Michaeel entered religious life at 24 and spent years serving at Al-Saa Church (Our Lady of the Hour) in Mosul.
There, he managed the preservation of nearly 850 ancient manuscripts in Aramaic, Arabic and other languages, as well as 300-year-old letters and some 50,000 books.
In 2007, he transferred the archives to Qaraqosh, once Iraq’s largest Christian city, to protect them during an Islamist insurgency which saw thousands of Christians flee Mosul.
And when Daesh — who was notorious for defacing churches and destroying any artifacts deemed contrary to its neoconservative interpretation of Islam — swept across Iraq in 2014, Michaeel again took action.
As the militants charged toward Qaraqosh, the Dominican friar filled his car with rare manuscripts, 16th century books and irreplaceable records and fled east to the relative safety of Iraq’s autonomous Kurdish region.
With two other friars from his Dominican order, Michaeel also moved the Oriental Manuscript Digitization Center (OMDC), which scans damaged manuscripts recovered from churches and villages across northern Iraq.
From the Kurdish capital Irbil, he and a team of Christian and Muslim experts digitally copied thousands of Chaldean, Syrian, Armenian and Nestorian manuscripts.
Iraqi forces recaptured Mosul from Daesh in the summer of 2017, and Michaeel returned to the city months later to attend the first post-Daesh Christmas mass.
He found his church in ruins, with rooms transformed into workshops for bombs and explosive belts and gallows had replaced the church altar.
But he insisted there was reason for hope.
“I’m optimistic.
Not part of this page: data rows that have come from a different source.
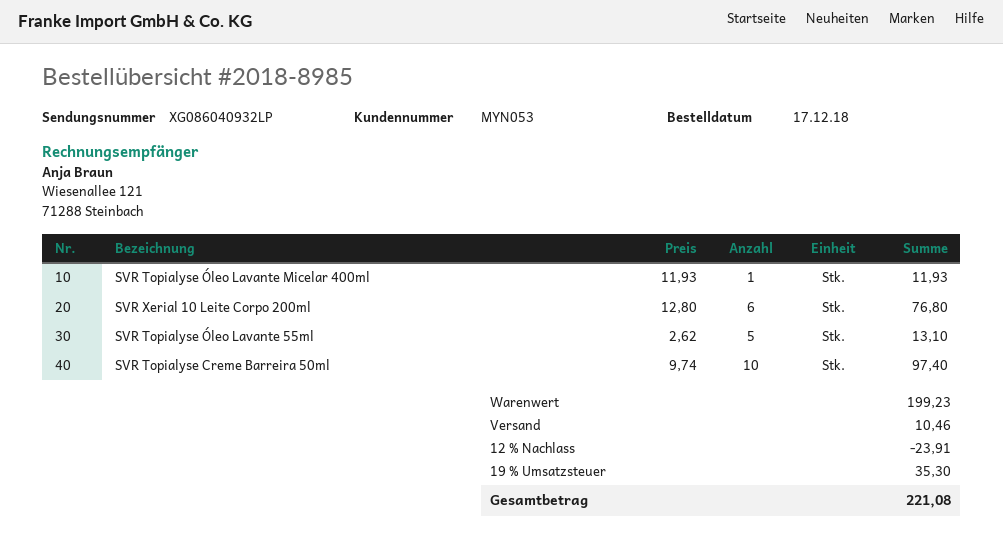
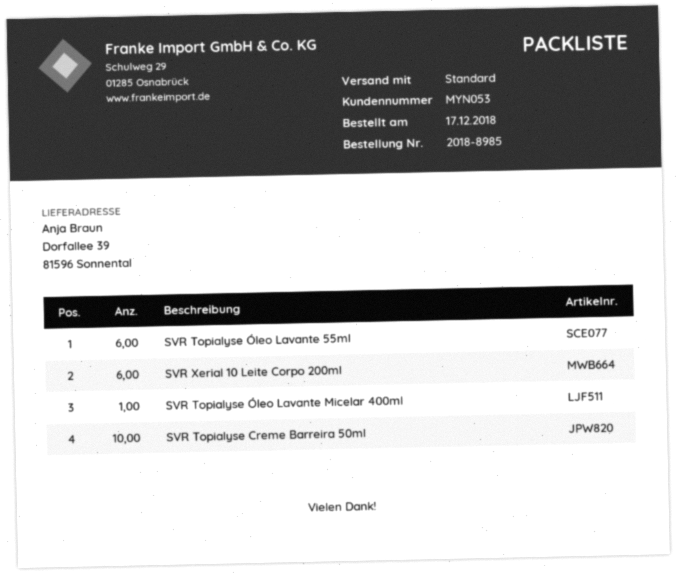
SVR Topialyse Óleo Lavante 55ml: 5 -> 6

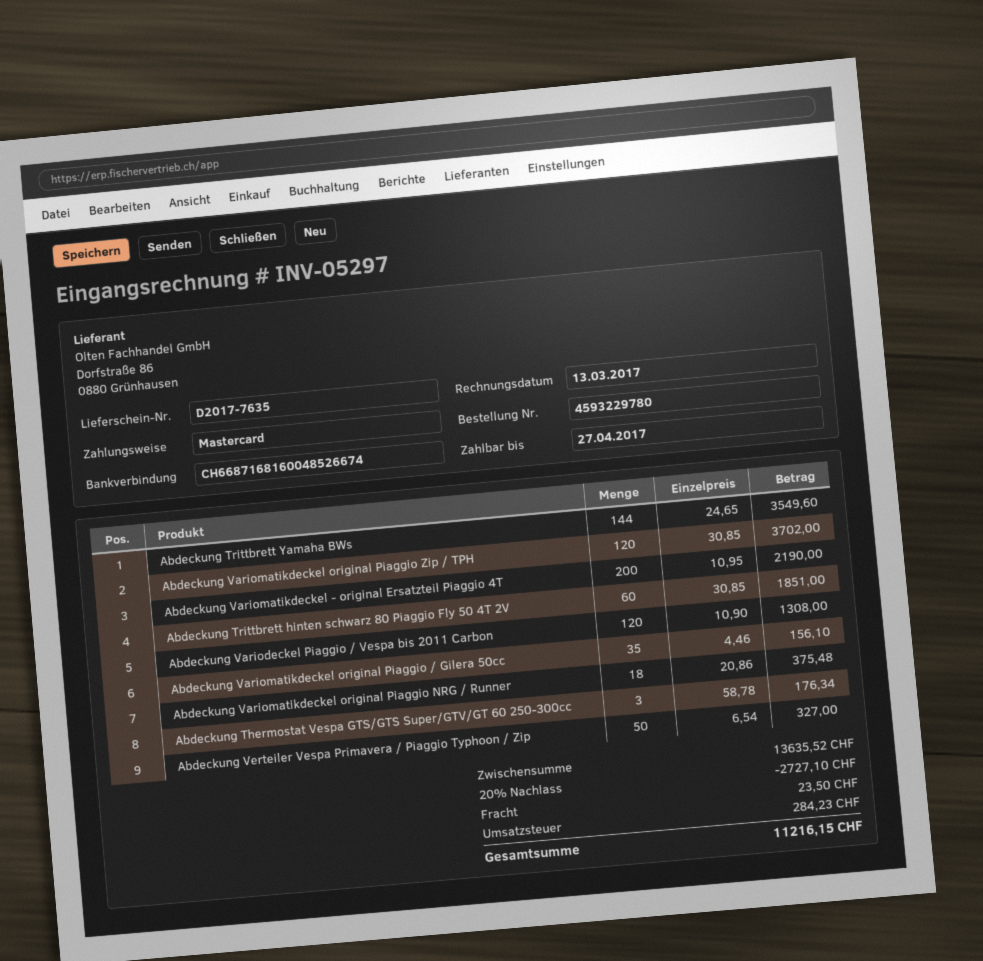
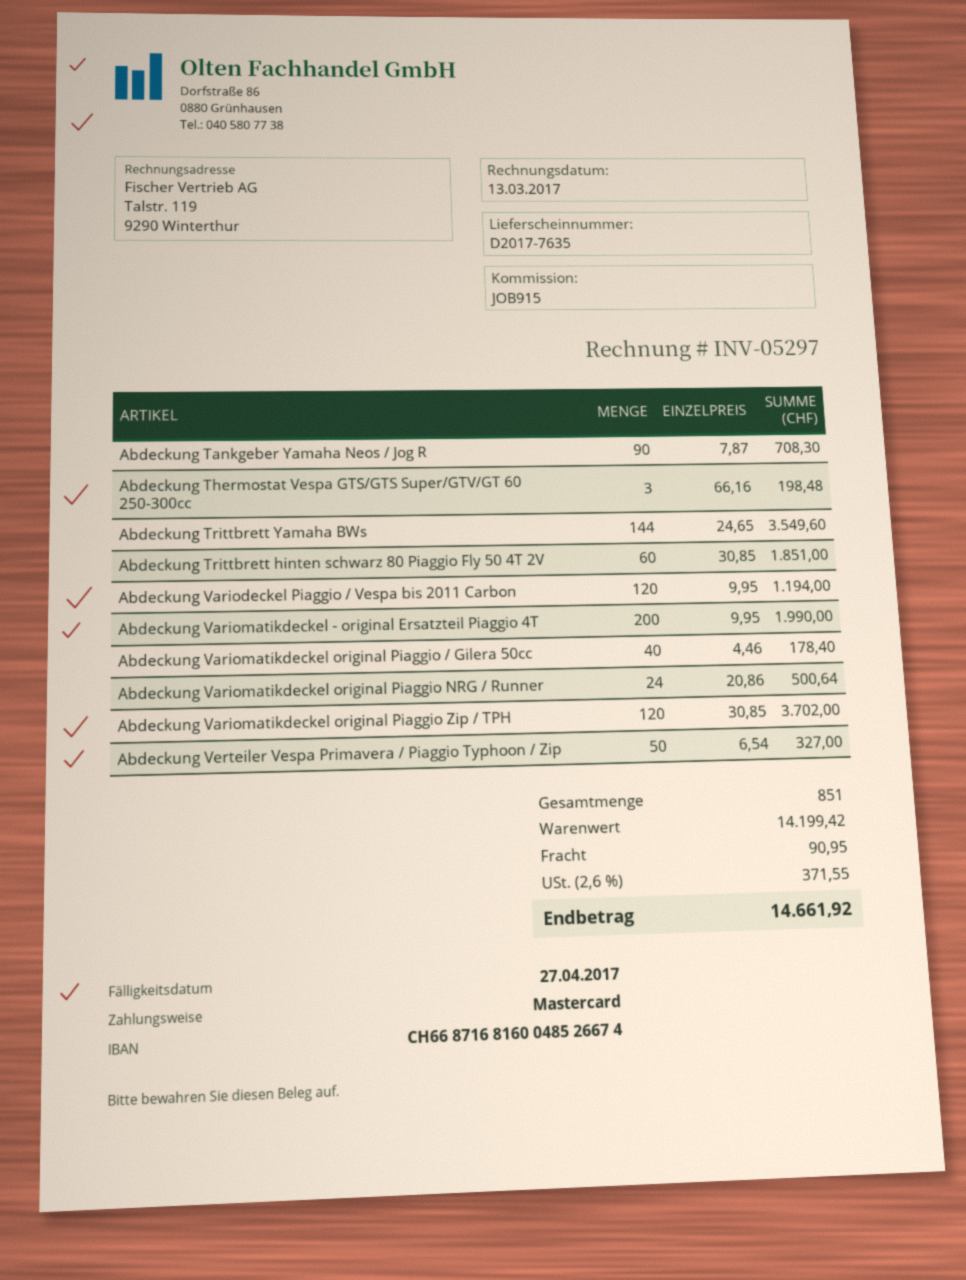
Abdeckung Variomatikdeckel - original Ersatzteil Piaggio 4T: 200 x 10.95 = 2190.00 -> 200 x 9.95 = 1990.00
Abdeckung Variodeckel Piaggio / Vespa bis 2011 Carbon: 120 x 10.90 = 1308.00 -> 120 x 9.95 = 1194.00
Abdeckung Variomatikdeckel original Piaggio / Gilera 50cc: 35 x 4.46 = 156.10 -> 40 x 4.46 = 178.40
Abdeckung Variomatikdeckel original Piaggio NRG / Runner: 18 x 20.86 = 375.48 -> 24 x 20.86 = 500.64
Abdeckung Thermostat Vespa GTS/GTS Super/GTV/GT 60 250-300cc: 3 x 58.78 = 176.34 -> 3 x 66.16 = 198.48
Abdeckung Tankgeber Yamaha Neos / Jog R: none -> 90 x 7.87 = 708.30
subtotal: 13635.52 -> 14199.42
discount: 20% = 2727.10 -> none
shipping: 23.50 -> 90.95
tax: 284.23 -> 371.55
total: 11216.15 -> 14661.92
The last word will be one of peace, not the sword,” Michaeel said last year.
On Friday, the head of the Chaldean Catholic Church called for more international support to Iraq’s Christians.
“Bishops from outside Iraq are participating in this occasion to support the Christians of Mosul,” said Patriarch Louis Raphael Sako.
“They are encouraging them to return to their city, rebuild it alongside the other communities and turn a new page based on trust and peaceful coexistence.”